The dazzling commercials for this sure-to-be box office smash proclaim that it's going to be the summer of Gatsby. But does it live up to enormous expectations?
While there's sure to be a division of opinions between literary purists, Luhrmann fans, and regular ol' moviegoers, there is simply no doubt that this film is a piece of work.
As for this critic, I'm staunchly on the side that loved this interpretation of F. Scott Fitzgerald's famous novel The Great Gatsby.
Director Baz Luhrmann is known for his distinct, somewhat over-the-top, storytelling style.
His past cinematic achievements include William Shakespeare's: Romeo and Juliet and Moulin Rouge. Both of those films are stories that have been told before, but Luhrmann has a way of re-imagining the stories and adding his own eccentric and decadent spin on things.
This is exactly what he did for The Great Gatsby.
For all of the book fans out there, fear not as the most important prose from the book is included in the film. However there are times when the words are spinning out at you in 3D fashion and dancing over scenes.
The story does not stray too often from the novel which is something that should keep longtime The Great Gatsby fans satisfied.
As for the characters, I found that casting best friends in the role of Nick Carraway and Jay Gatsby was brilliant. Tobey Maguire and Leonardo DiCaprio have a longstanding relationship that probably helped them sink into their roles easily.
In my opinion, the casting was simply perfect. Maybe Isla Fisher is a little too hot to play Myrtle the mistress, but she does a job well done.
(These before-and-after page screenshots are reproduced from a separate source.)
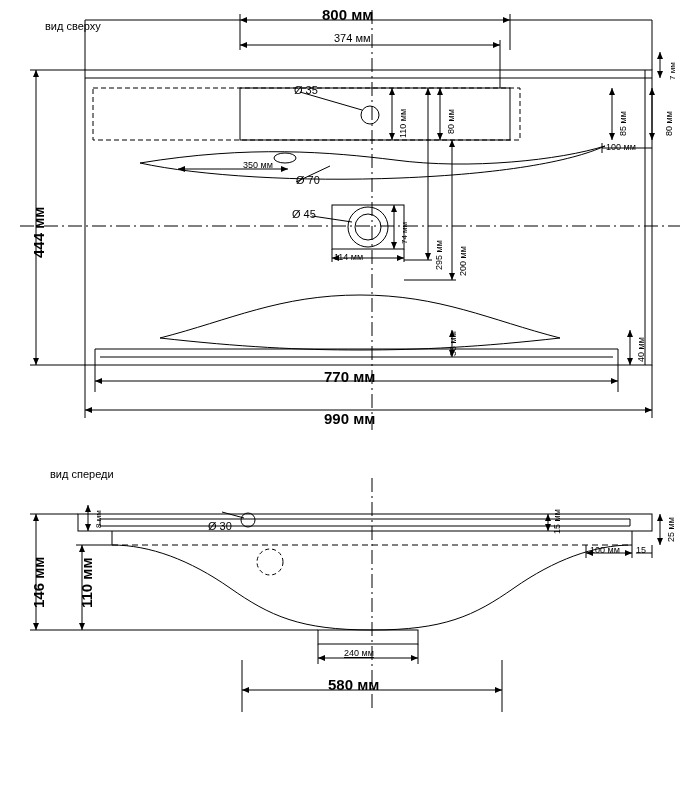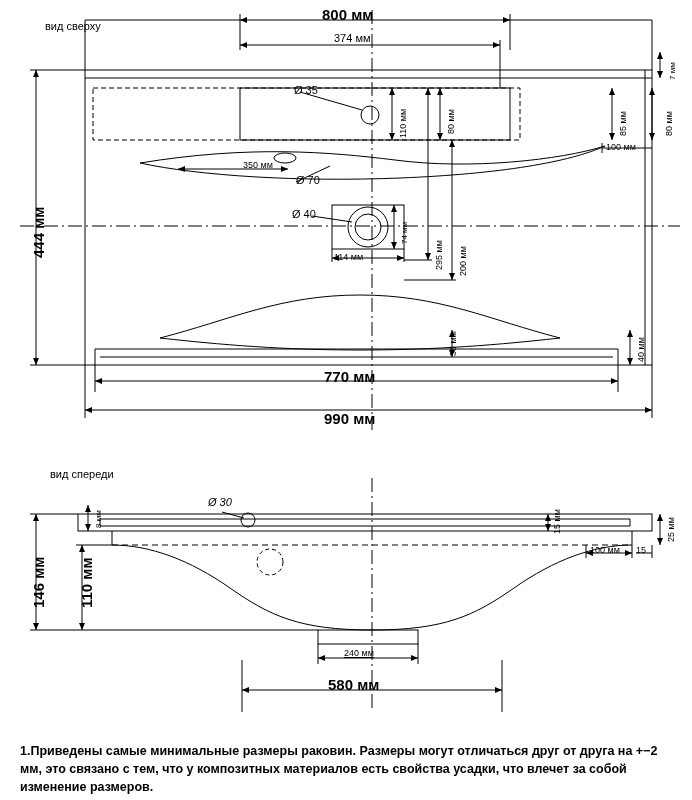"Ø 40" div.lbl { text: 40 -> 45 }
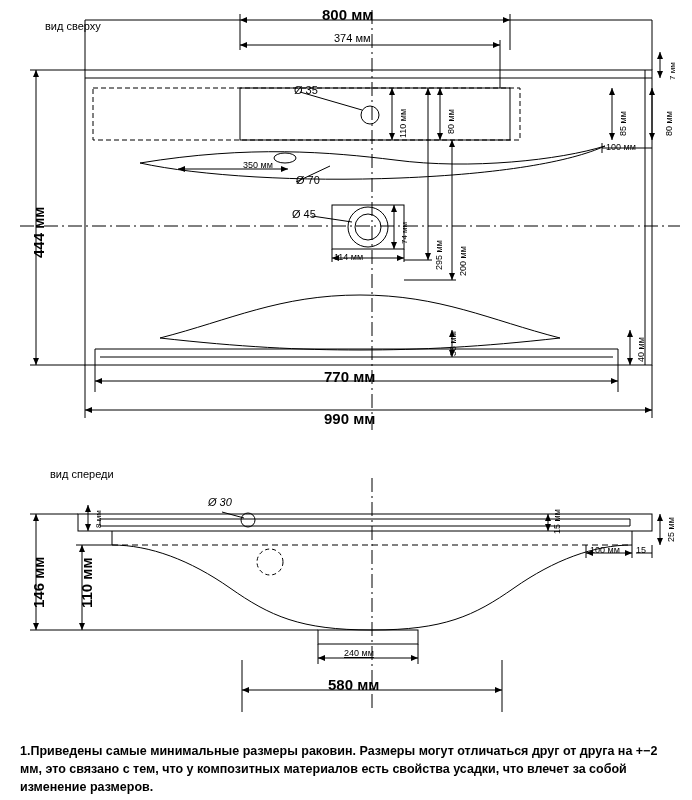"Ø 30" div.lbl { font-style: italic -> none; top: 496px -> 520px }
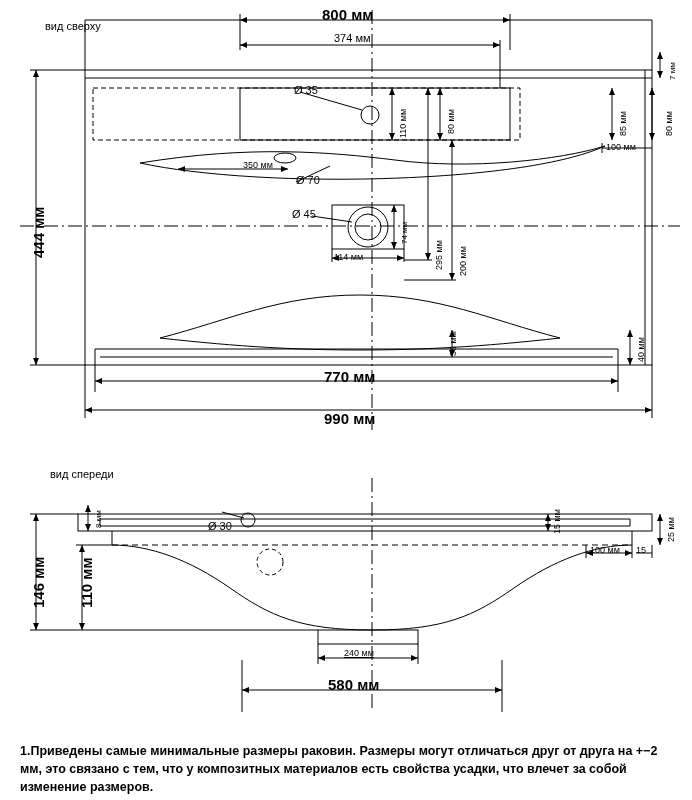"1.Приведены самые минимальные размеры" div.note { html: <div>1.Приведены самые минимальные размеры раковин. Размеры могут отличаться друг от друга на +−2 мм, это связано с тем, что у композитных материалов есть свойства усадки, что влечет за собой изменение размеров.</div> -> none }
Any hardcore book fans know that Daisy really has dark hair, but Carey Mulligan nails the role of Daisy's dainty, naive, charming but fickle debutante.
DiCaprio has the glamour and allure of an old-Hollywood movie star, making him the perfect choice for Jay Gatsby. His star power allows him to pull off the excess and lavish character that is the infamous Gatsby.
Without giving too much away, the film does add some elements that are lacking from the novel. For instance, there was more substance in the love scenes between Daisy and Gatsby. You visually understand their affair and his longing, whether it be the iconic green light or the tabs he's kept on her over the years.
Luhrmann took a tale of the American Dream of happiness and wealth and put a modern day touch on it that surely would've suited a man like Jay Gatsby, and probably F. Scott Fitzgerald himself.
The soundtrack includes world famous acts like Jay-Z and Fergie, but it's Lana Del Rey's "Young and Beautiful" that plays throughout most of the movie and puts you in touch with the story.
If moviegoers are unimpressed by all else, there is absolutely no doubt that the film is visually stunning. Aside from the 3D factor, which surprisingly works, the production of the party scenes and landscapes are vivid and visually enchanting.
The costume design done by Luhrmann's wife Catherine Martin is impeccable, flawless, and likely to win an Oscar for it's portrayal of the Art Deco period.
All in all, it is worth the trip to the theater and the extra few bucks for 3D to see this new take on the literary classic The Great Gatsby. Who knows, maybe you'll be inspired to throw your own version of the West Egg's most notorious parties this summer?